Exercise prompt
Each line from the start of the listing below through the line containing "[554,83,617,98] People), ->" should be reproduced exactly, with no others.

Source records
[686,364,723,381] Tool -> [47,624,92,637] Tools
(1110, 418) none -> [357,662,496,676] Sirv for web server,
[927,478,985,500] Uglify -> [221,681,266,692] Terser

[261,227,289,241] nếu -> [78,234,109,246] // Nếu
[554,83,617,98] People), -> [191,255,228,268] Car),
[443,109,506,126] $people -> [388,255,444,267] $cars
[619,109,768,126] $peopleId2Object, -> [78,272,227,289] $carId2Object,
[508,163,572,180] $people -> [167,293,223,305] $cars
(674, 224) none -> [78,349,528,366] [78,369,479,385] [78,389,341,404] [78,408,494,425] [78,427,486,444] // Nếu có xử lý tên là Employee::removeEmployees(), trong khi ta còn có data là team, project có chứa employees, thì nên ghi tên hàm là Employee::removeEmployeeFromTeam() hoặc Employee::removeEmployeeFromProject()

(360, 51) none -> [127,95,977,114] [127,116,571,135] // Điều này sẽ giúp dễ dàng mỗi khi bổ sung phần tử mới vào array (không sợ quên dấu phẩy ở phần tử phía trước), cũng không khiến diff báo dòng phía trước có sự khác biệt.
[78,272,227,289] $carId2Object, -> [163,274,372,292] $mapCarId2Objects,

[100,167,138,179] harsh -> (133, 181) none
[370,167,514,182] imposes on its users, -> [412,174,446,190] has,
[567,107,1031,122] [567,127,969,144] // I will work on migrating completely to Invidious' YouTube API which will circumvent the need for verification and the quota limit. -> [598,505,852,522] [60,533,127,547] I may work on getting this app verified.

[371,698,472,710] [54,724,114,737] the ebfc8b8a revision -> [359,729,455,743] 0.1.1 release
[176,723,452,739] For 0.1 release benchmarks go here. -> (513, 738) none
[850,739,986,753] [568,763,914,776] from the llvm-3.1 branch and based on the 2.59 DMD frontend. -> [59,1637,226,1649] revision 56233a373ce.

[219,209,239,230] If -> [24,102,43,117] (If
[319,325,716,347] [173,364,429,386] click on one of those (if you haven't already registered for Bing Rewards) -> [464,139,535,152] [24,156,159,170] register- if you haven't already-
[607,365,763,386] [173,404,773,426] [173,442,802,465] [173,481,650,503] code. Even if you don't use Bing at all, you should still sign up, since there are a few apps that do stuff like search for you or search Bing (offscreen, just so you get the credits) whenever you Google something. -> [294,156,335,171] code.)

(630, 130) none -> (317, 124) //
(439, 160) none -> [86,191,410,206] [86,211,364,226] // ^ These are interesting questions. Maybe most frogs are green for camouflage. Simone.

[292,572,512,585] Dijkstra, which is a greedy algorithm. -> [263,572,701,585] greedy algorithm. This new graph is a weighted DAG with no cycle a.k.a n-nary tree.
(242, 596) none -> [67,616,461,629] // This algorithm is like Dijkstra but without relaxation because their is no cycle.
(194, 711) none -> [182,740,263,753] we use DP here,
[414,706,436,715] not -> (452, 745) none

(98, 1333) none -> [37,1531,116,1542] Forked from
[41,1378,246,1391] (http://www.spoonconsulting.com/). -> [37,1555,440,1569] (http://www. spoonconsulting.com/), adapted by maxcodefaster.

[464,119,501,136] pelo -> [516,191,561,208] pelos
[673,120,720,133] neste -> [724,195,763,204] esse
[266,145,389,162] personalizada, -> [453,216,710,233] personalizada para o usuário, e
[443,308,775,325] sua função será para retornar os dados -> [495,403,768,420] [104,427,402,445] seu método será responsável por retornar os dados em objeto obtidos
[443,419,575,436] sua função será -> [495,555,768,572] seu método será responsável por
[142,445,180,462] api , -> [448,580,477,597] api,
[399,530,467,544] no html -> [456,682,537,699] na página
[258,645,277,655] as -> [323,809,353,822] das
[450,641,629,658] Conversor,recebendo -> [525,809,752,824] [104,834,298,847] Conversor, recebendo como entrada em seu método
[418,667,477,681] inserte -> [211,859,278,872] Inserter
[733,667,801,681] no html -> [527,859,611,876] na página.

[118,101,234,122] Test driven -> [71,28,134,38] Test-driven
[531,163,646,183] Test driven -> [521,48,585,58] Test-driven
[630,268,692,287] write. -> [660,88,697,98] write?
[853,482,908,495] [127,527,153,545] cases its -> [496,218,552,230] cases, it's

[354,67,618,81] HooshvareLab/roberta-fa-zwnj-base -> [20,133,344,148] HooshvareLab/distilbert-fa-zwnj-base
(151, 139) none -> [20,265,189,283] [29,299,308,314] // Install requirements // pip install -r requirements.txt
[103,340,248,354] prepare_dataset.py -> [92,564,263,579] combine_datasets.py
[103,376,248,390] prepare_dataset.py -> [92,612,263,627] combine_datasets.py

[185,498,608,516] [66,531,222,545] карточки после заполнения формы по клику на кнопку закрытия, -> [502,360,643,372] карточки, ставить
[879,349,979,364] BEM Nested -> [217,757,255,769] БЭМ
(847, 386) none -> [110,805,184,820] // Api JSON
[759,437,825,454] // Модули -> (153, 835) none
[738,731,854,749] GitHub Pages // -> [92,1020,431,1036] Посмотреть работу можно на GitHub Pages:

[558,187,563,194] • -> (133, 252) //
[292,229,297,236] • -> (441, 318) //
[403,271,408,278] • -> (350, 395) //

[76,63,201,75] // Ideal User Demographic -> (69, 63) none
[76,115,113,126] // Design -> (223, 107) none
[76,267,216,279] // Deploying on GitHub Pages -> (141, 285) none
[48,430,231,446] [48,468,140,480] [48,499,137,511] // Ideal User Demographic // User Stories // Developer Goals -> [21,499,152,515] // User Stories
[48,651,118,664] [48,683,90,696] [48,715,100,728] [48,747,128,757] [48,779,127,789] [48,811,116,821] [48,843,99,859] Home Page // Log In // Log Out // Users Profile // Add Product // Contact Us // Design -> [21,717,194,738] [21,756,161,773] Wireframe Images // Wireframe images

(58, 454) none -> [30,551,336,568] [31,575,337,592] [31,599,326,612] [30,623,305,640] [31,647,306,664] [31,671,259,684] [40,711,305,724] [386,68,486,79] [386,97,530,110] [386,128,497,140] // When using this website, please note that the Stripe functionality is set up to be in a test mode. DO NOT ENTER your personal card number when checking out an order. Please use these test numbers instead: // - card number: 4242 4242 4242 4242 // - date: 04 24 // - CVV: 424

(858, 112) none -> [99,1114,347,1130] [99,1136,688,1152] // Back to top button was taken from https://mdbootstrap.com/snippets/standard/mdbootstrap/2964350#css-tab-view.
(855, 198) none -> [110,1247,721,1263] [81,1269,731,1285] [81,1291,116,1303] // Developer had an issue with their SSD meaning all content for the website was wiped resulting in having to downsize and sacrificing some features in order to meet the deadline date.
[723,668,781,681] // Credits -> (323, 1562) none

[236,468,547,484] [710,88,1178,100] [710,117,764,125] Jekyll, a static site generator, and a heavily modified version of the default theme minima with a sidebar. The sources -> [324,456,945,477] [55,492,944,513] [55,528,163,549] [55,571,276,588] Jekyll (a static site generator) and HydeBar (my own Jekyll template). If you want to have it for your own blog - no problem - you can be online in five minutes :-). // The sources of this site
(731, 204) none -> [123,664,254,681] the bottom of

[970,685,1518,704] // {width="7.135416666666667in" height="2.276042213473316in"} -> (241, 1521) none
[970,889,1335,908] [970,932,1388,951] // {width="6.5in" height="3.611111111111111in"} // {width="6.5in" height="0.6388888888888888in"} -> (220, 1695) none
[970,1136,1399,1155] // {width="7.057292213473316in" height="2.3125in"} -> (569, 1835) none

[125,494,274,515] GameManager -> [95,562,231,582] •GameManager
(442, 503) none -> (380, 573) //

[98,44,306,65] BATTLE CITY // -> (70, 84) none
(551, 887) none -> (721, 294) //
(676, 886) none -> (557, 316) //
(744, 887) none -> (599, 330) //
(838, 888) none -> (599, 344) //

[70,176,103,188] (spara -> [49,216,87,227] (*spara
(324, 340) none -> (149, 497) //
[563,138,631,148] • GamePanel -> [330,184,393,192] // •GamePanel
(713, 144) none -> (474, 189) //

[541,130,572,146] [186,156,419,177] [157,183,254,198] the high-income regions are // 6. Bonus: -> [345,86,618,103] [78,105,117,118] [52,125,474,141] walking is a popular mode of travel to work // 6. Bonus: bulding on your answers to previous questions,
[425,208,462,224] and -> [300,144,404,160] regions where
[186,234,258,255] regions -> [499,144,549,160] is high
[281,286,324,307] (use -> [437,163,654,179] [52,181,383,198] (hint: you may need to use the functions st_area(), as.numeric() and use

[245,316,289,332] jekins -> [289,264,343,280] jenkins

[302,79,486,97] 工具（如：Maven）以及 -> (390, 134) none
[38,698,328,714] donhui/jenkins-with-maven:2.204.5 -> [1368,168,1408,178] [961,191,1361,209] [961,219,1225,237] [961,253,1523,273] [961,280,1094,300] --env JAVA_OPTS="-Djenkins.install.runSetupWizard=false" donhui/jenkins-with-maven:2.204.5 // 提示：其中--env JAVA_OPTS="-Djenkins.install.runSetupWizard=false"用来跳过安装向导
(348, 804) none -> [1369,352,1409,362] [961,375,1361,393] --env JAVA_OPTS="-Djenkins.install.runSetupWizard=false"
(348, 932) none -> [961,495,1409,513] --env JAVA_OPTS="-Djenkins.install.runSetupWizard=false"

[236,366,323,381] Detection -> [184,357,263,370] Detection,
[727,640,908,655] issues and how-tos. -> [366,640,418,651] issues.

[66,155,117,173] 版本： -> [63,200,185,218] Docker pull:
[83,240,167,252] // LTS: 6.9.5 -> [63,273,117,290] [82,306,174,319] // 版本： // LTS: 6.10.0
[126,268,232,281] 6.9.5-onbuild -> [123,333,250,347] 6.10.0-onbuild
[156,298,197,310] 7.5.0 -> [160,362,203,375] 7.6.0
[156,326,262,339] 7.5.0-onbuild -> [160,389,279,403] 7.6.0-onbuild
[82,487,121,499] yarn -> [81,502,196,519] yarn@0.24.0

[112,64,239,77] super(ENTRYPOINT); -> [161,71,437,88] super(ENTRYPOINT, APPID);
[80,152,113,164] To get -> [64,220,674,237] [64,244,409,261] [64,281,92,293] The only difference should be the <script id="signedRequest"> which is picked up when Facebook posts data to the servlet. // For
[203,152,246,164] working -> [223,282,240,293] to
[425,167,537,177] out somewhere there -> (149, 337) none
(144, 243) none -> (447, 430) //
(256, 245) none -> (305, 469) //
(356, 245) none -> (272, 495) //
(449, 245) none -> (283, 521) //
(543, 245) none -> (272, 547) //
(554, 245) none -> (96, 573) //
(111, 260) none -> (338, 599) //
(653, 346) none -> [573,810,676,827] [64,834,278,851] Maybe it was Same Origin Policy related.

Response to the task
[686,364,723,381] Tool -> [47,624,92,637] Tools
(1110, 418) none -> [357,662,496,676] Sirv for web server,
[927,478,985,500] Uglify -> [221,681,266,692] Terser

[261,227,289,241] nếu -> [78,234,109,246] // Nếu
[554,83,617,98] People), -> [191,255,228,268] Car),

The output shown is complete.